__Work item__:
Lines below starting with the line with "Doutor - 極品無糖黑咖啡" and going on through the line with "total: 14816.64 -> 14772.01" must be output exactly; the rest of the records must be left out.

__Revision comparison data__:

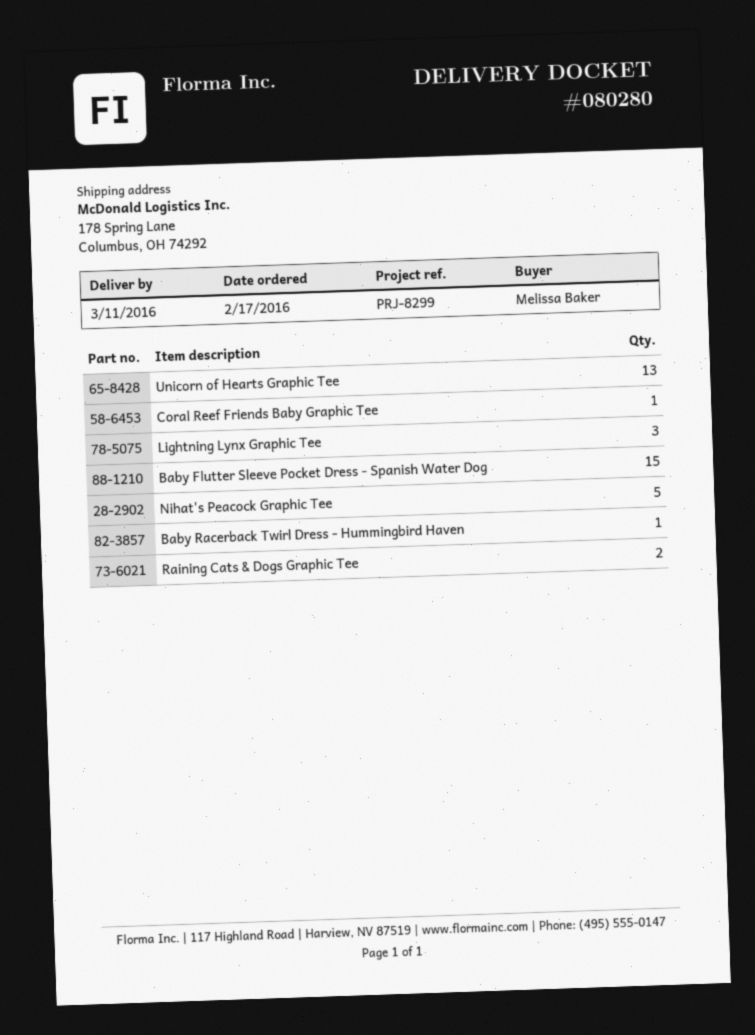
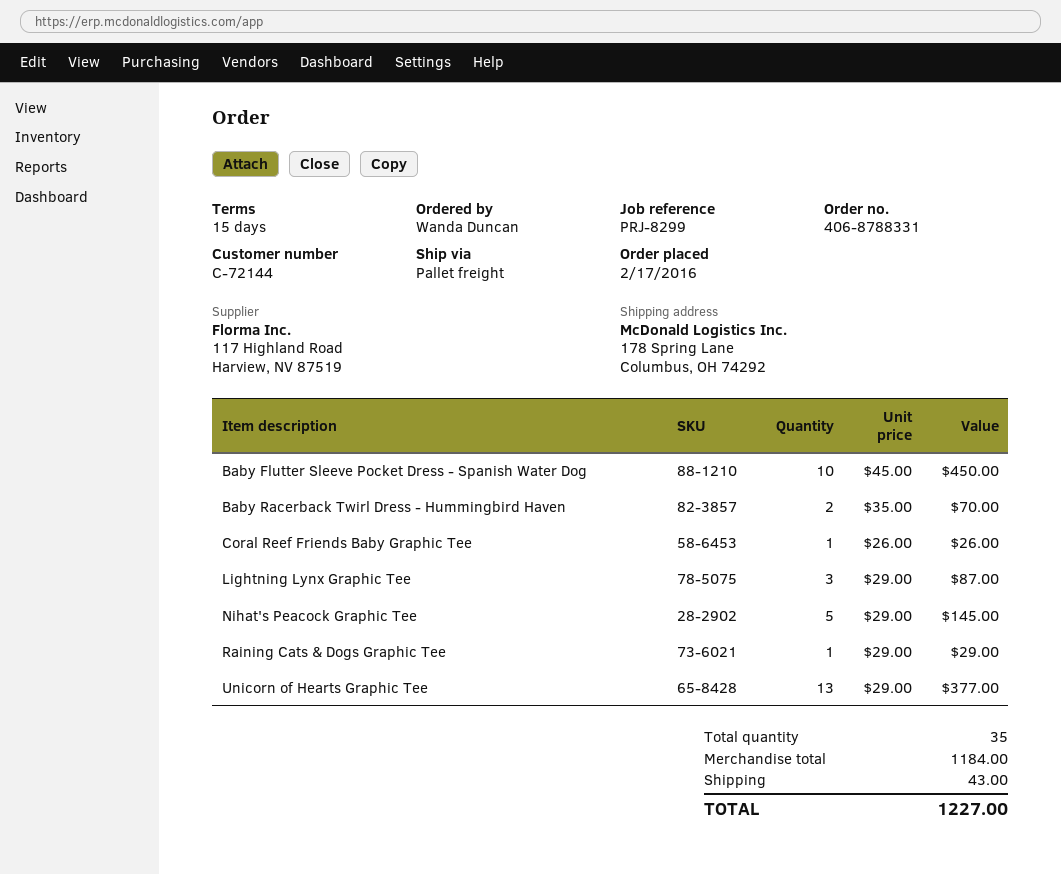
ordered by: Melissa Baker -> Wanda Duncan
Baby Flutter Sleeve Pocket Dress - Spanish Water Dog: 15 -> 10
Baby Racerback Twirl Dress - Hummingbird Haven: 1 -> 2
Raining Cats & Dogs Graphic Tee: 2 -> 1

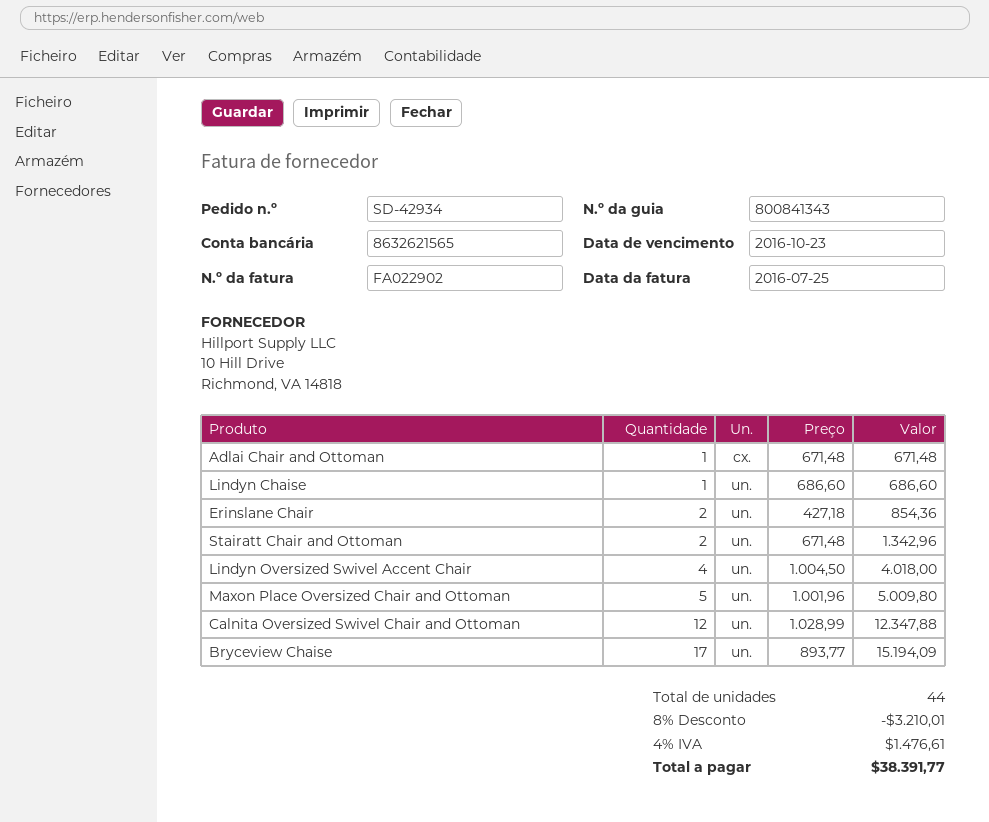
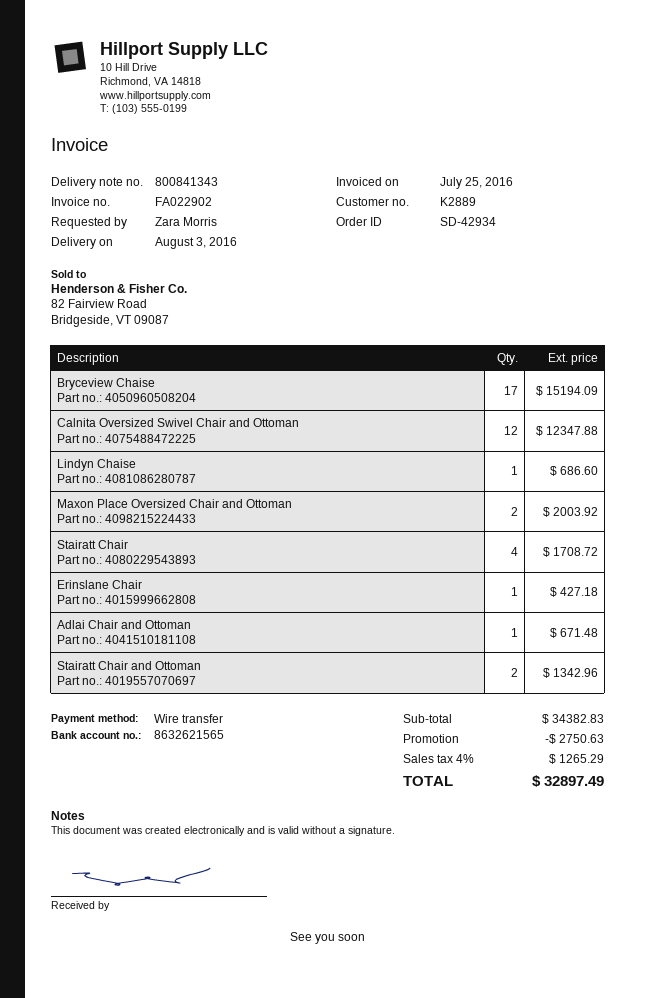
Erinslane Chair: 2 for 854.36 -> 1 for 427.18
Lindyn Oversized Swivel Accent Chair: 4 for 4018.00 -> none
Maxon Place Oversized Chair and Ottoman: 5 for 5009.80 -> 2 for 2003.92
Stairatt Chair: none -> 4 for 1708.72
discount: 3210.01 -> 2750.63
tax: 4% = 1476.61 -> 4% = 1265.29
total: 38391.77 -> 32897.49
* * *
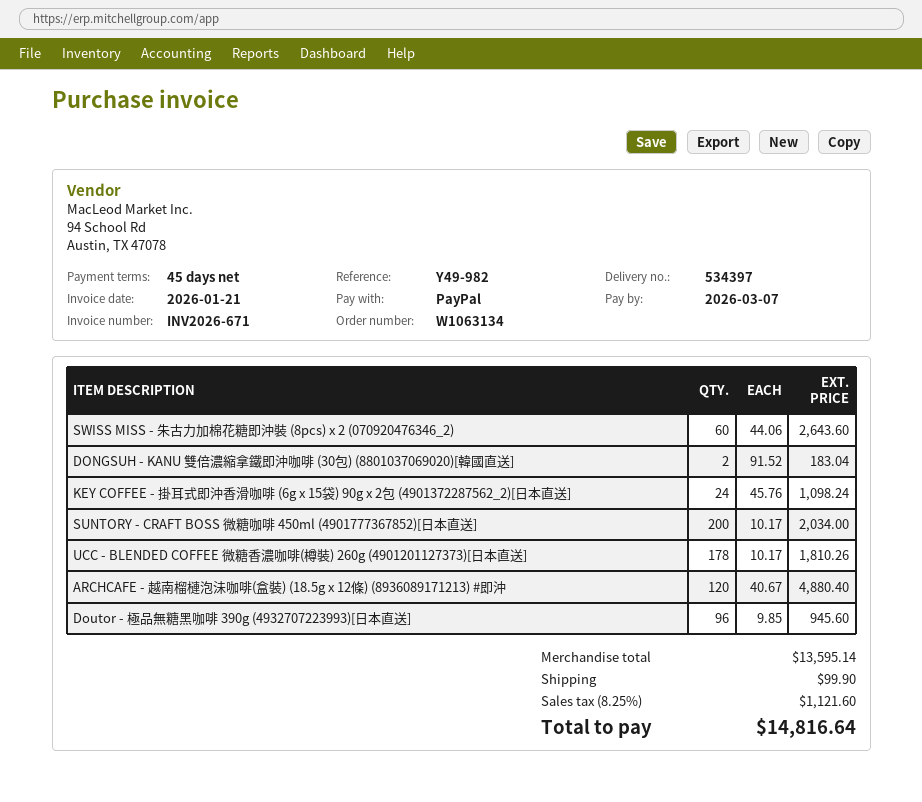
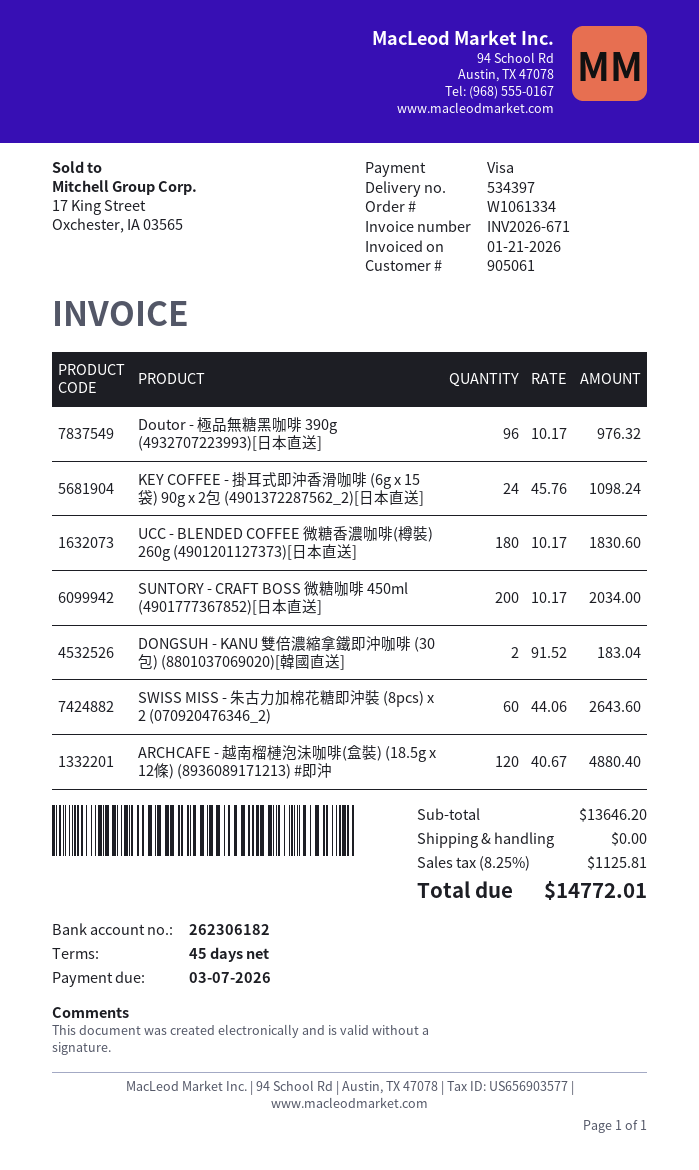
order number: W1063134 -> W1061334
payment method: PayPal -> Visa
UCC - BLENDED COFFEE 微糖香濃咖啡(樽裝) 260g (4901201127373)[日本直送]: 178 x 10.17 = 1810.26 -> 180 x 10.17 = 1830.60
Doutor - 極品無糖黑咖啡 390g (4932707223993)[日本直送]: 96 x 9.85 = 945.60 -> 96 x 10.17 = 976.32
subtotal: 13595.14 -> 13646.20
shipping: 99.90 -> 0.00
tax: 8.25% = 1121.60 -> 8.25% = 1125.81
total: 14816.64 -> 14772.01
...
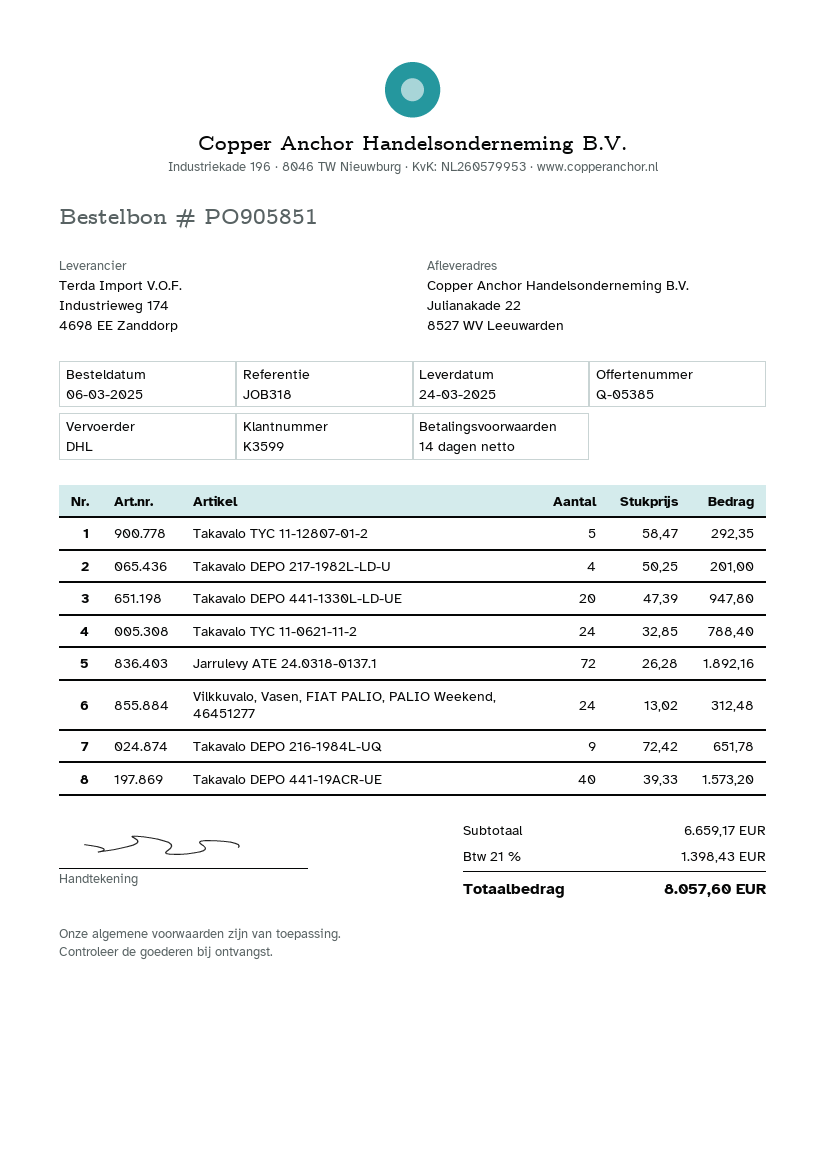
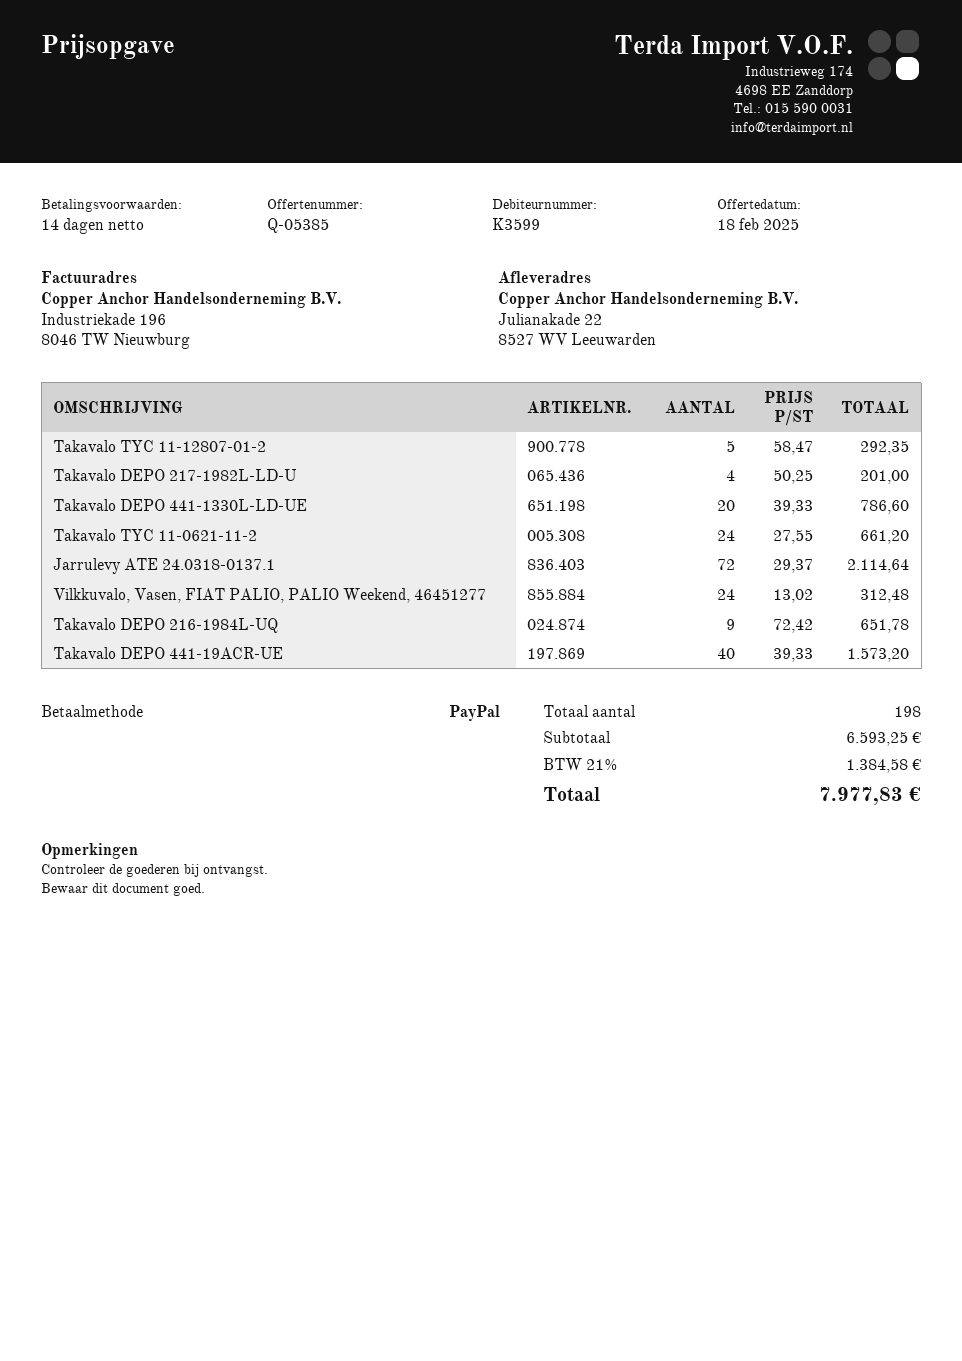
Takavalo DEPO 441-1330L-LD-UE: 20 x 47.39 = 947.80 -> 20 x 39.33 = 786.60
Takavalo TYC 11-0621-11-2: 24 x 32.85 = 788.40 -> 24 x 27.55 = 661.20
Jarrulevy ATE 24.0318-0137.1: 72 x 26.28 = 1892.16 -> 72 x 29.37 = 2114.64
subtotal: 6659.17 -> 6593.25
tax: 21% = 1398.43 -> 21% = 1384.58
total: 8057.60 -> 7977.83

__Worked solution__:
Doutor - 極品無糖黑咖啡 390g (4932707223993)[日本直送]: 96 x 9.85 = 945.60 -> 96 x 10.17 = 976.32
subtotal: 13595.14 -> 13646.20
shipping: 99.90 -> 0.00
tax: 8.25% = 1121.60 -> 8.25% = 1125.81
total: 14816.64 -> 14772.01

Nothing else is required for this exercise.